Texas Family Code Section 101.0015 defines alleged father as a man who “alleges himself to be, or is alleged to be, the genetic father or a possible genetic father of a child, but whose paternity has not been determined.”  So, if you think that you are the father of a child but it has not been concluded by court ordered genetic testing—then you are an alleged father.  We see this type of scenario come up in situations such as cases involving the Attorney General’s Office of Texas.  If a woman petitions the Attorney General’s Office for child support, then that agency will file a lawsuit and have all of the alleged fathers served.  It is then your duty to ask for genetic testing if there is any doubt in your mind about whether or not you are the father.  Once genetic testing is completed and paternity is established, you then become an adjudicated father.   Adjudicated father is defined in Texas Family Code Section 160.102(1) as a man who is determined to be the father of a child by the Court.  Therefore, once your paternity is established by results of genetic testing then the Court will name you as the father and proceed forward with child support, visitation, etc.

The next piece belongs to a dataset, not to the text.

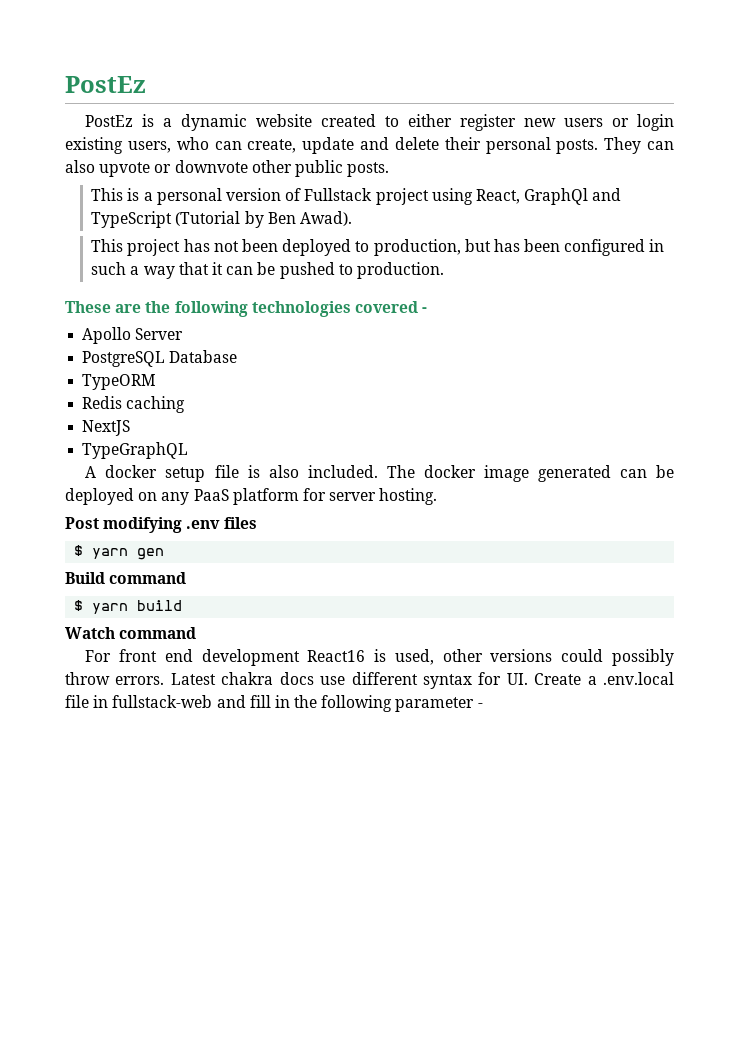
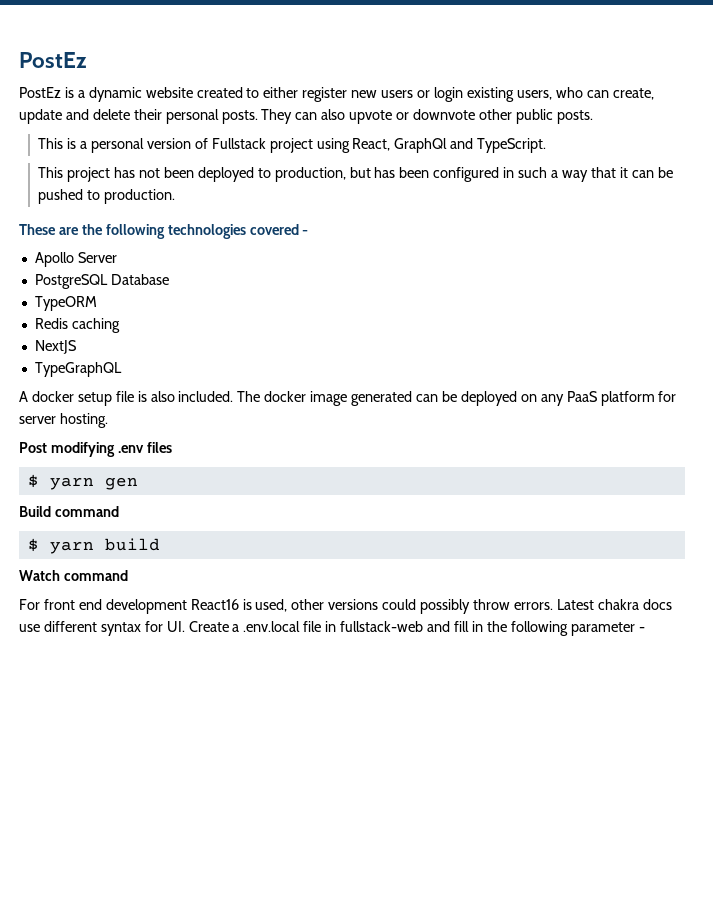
[91,211,352,228] TypeScript (Tutorial by Ben Awad). -> [477,138,547,153] TypeScript.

In contrast, Texas Family Code Section 160.204 defines a presumed father as follows:

(a) A man is presumed to be the father of a child if:

(1) he is married to the mother of the child and the child is born during the marriage;

(2) he is married to the mother of the child and the child is born before the 301st day after the date the marriage is terminated by death, annulment, declaration of invalidity, or divorce;

(3) he married the mother of the child before the birth of the child in apparent compliance with law, even if the attempted marriage is or could be declared invalid, and the child is born during the invalid marriage or before the 301st day after the date the marriage is terminated by death, annulment, declaration of invalidity, or divorce;

(4) he married the mother of the child after the birth of the child in apparent compliance with law, regardless of whether the marriage is or could be declared invalid, he voluntarily asserted his paternity of the child, and:

(A) the assertion is in a record filed with the bureau of vital statistics;

(B) he is voluntarily named as the child’s father on the child’s birth certificate; or

(C) he promised in a record to support the child as his own; or

(5) during the first two years of the child’s life, he continuously resided in the household in which the child resided and he represented to others that the child was his own.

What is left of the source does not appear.